Kenya produces approximately 25,310 tonnes of sisal fibres annually while cattail plant (Typha angustifolia) is a wild marginal weed present in most wetlands [10, 11]. Sisal fibres are widely used due to their availability with each plant producing 200–250 leaves, and each leaf produces 1,000–1,200 fibre bundles [12]. On account of their better mechanical properties and abundance in most parts of the country, sisal fibres could be a promising reinforcement material in hybrid composites. The use of cattail fibres could control the invasive cattail weed and create job opportunities, as well as enhance environmental conservation.

Several researchers have investigated the effect of hybridising natural fibres such as sisal, jute, hemp, coir, and cattail on polymer matrices and how they improve the mechanical properties of the resultant polymer composites. In one of the pioneer studies, Bajwa et al. [13] evaluated a hypothesized use of cattail as a potential cellulosic raw material for the manufacture of commercial composite panels (particleboards). In their study, low-density particleboards with varying proportions of cattail and wheat straw mixed with 3% methylene diphenyl diisocyanate resin (pMDI) had better mechanical properties than the individual fibres used singly. A blend consisting of 75% cattail and 25% wheat straw particles exhibited superior average mechanical properties for application in the particleboards. Overall the mixed blends performed better than the control 100% wheat straw or cattail in flexural stiffness and flexural strength.

In another investigation, Venkateshwaran et al. [14] reported that the mechanical performance of a hybrid composite reinforced with banana and sisal fibres in epoxy-based composites resulted in an increase in the mechanical properties of the composite.
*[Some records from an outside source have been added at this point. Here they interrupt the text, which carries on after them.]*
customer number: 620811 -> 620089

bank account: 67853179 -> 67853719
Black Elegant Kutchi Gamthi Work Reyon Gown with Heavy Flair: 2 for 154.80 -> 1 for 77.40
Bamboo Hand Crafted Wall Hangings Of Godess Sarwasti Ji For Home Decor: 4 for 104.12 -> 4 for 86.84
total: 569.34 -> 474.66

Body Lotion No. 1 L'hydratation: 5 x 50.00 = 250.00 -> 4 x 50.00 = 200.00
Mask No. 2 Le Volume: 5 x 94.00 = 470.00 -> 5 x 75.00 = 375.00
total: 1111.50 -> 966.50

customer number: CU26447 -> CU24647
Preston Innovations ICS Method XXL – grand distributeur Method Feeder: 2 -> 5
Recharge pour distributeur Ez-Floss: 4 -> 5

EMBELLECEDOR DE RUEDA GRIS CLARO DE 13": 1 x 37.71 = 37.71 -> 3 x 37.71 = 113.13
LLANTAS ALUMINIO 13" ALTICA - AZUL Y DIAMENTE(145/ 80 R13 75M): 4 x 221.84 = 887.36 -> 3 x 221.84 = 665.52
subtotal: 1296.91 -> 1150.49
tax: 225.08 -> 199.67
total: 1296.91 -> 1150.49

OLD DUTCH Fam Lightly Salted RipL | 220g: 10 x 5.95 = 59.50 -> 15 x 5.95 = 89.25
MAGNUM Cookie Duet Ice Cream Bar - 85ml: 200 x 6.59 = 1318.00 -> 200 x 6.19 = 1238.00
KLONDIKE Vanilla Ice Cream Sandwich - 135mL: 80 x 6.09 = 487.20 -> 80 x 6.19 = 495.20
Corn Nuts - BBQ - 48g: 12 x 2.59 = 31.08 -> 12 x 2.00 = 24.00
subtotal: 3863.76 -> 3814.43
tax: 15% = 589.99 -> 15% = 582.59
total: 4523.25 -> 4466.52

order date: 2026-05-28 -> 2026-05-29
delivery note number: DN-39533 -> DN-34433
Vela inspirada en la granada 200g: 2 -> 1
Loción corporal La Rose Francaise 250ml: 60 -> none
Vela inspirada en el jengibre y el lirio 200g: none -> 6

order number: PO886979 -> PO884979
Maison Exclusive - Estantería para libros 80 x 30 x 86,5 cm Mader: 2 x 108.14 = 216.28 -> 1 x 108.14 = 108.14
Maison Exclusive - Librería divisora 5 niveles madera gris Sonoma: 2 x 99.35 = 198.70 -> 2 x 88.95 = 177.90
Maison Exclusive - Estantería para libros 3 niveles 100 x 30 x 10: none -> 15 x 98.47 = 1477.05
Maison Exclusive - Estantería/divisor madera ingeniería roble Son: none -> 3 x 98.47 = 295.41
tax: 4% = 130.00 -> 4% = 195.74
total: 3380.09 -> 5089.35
To the best of our knowledge, no study in open literature has reported on the mechanical properties of hybridized sisal and cattail fibres used in the manufacture of composites. Therefore, the present study was designed to fabricate sisal-cattail fibre-reinforced polyester hybrid composite as an alternative raw material for nonstructural applications.

2. Materials and Methods

Unsaturated polyester resin (UPR) and methyl ethyl ketone peroxide (MEKP) were procured from Henkel Chemicals (E.A.) Ltd, Industrial area, Nairobi, Kenya. Sisal fibres, traditionally popular for making twine and ropes, were generously supplied by Lomolo Sisal Estate Ltd, Mogotio, Baringo county, Kenya. Green mature cattail plant leaves were obtained from cattail (Typha angustifolia) plants from a swamp near Moi University staff quarters, Uasin Gishu county, Eldoret, Kenya.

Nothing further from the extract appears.